## SOURCE INFORMATION
* * * * *
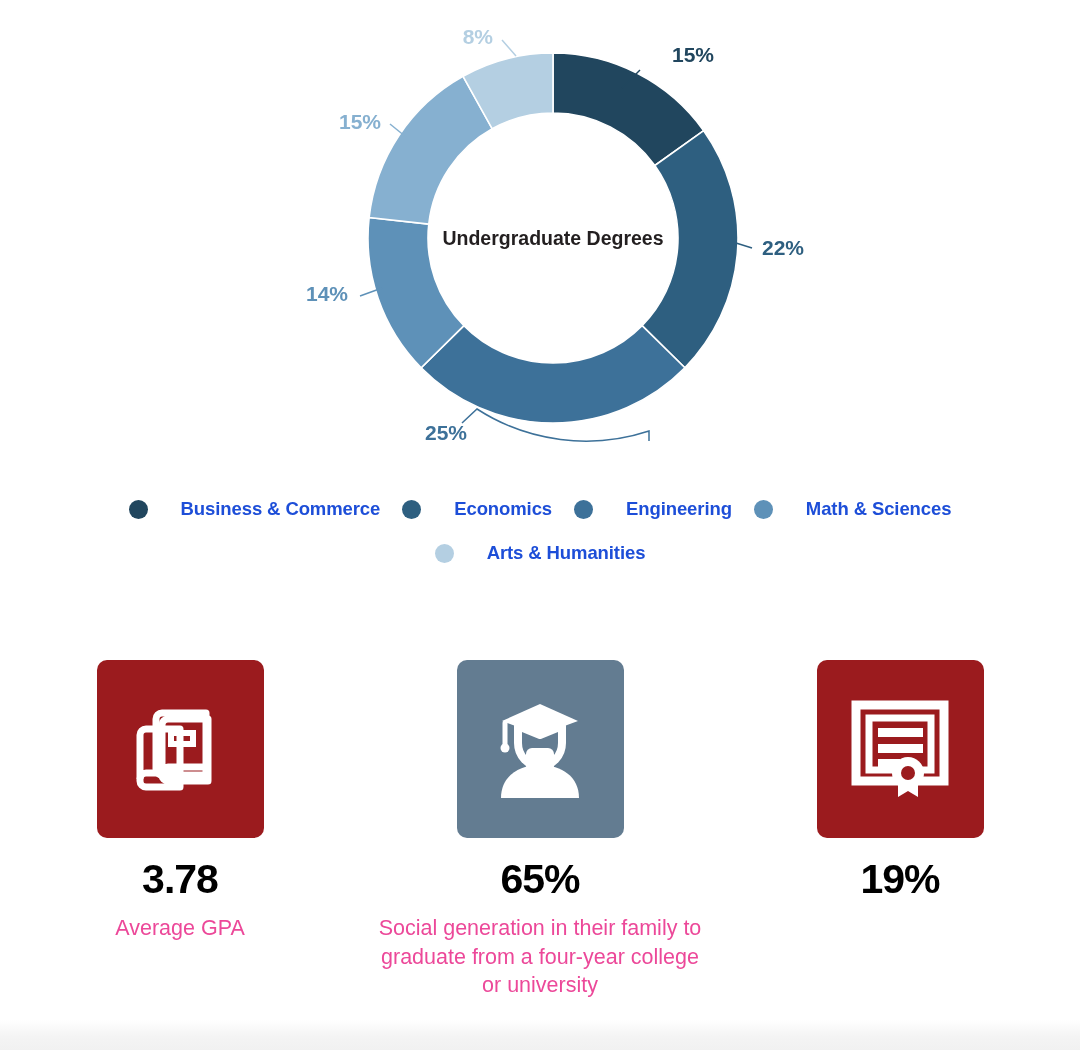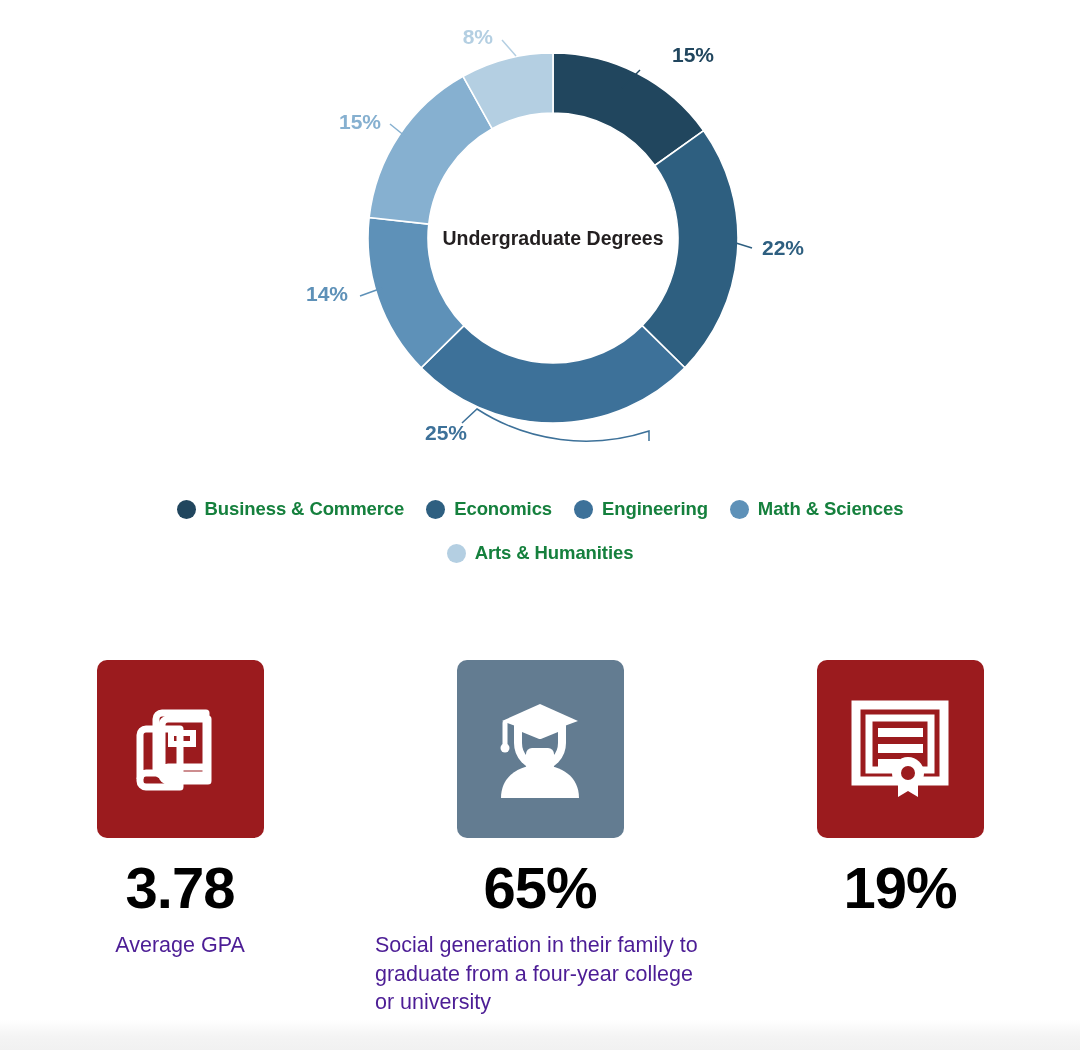--- a/index.html
+++ b/index.html
@@ -61,23 +61,24 @@
   .legend-dot {
     width: 19px;
     height: 19px;
     border-radius: 50%;
     margin-right: 9px;
     flex: 0 0 auto;
   }
   .legend-text {
     font-size: 18.5px;
     font-weight: bold;
-    color: #15803d;
+    color: #1d4ed8;
     white-space: nowrap;
     letter-spacing: -0.1px;
+    margin-left: 24px;
   }
 
   
   #stats {
     position: absolute;
     left: 0;
     top: 660px;
     width: 1080px;
     display: flex;
   }
@@ -92,30 +93,31 @@
     height: 178px;
     border-radius: 10px;
     display: flex;
     align-items: center;
     justify-content: center;
   }
   .tile-red { background: #9b1b1e; }
   .tile-slate { background: #637c91; }
   .stat-value {
     margin-top: 21px;
-    font-size: 58px;
+    font-size: 41px;
     font-weight: bold;
     color: #000000;
     line-height: 1;
     letter-spacing: -1px;
   }
   .stat-desc {
     margin-top: 14px;
     font-size: 21.5px;
-    color: #4c1d95;
+    color: #ec4899;
+    text-align: center;
     line-height: 1.33;
     max-width: 330px;
   }
 
   
   #bottom-band {
     position: absolute;
     left: 0;
     bottom: 0;
     width: 1080px;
* * * * *
## WORK INSTRUCTIONS
The entries above are to be reproduced exactly, with the pictures dropped.

## TASK RESULT
--- a/index.html
+++ b/index.html
@@ -61,23 +61,24 @@
   .legend-dot {
     width: 19px;
     height: 19px;
     border-radius: 50%;
     margin-right: 9px;
     flex: 0 0 auto;
   }
   .legend-text {
     font-size: 18.5px;
     font-weight: bold;
-    color: #15803d;
+    color: #1d4ed8;
     white-space: nowrap;
     letter-spacing: -0.1px;
+    margin-left: 24px;
   }
 
   
   #stats {
     position: absolute;
     left: 0;
     top: 660px;
     width: 1080px;
     display: flex;
   }
@@ -92,30 +93,31 @@
     height: 178px;
     border-radius: 10px;
     display: flex;
     align-items: center;
     justify-content: center;
   }
   .tile-red { background: #9b1b1e; }
   .tile-slate { background: #637c91; }
   .stat-value {
     margin-top: 21px;
-    font-size: 58px;
+    font-size: 41px;
     font-weight: bold;
     color: #000000;
     line-height: 1;
     letter-spacing: -1px;
   }
   .stat-desc {
     margin-top: 14px;
     font-size: 21.5px;
-    color: #4c1d95;
+    color: #ec4899;
+    text-align: center;
     line-height: 1.33;
     max-width: 330px;
   }
 
   
   #bottom-band {
     position: absolute;
     left: 0;
     bottom: 0;
     width: 1080px;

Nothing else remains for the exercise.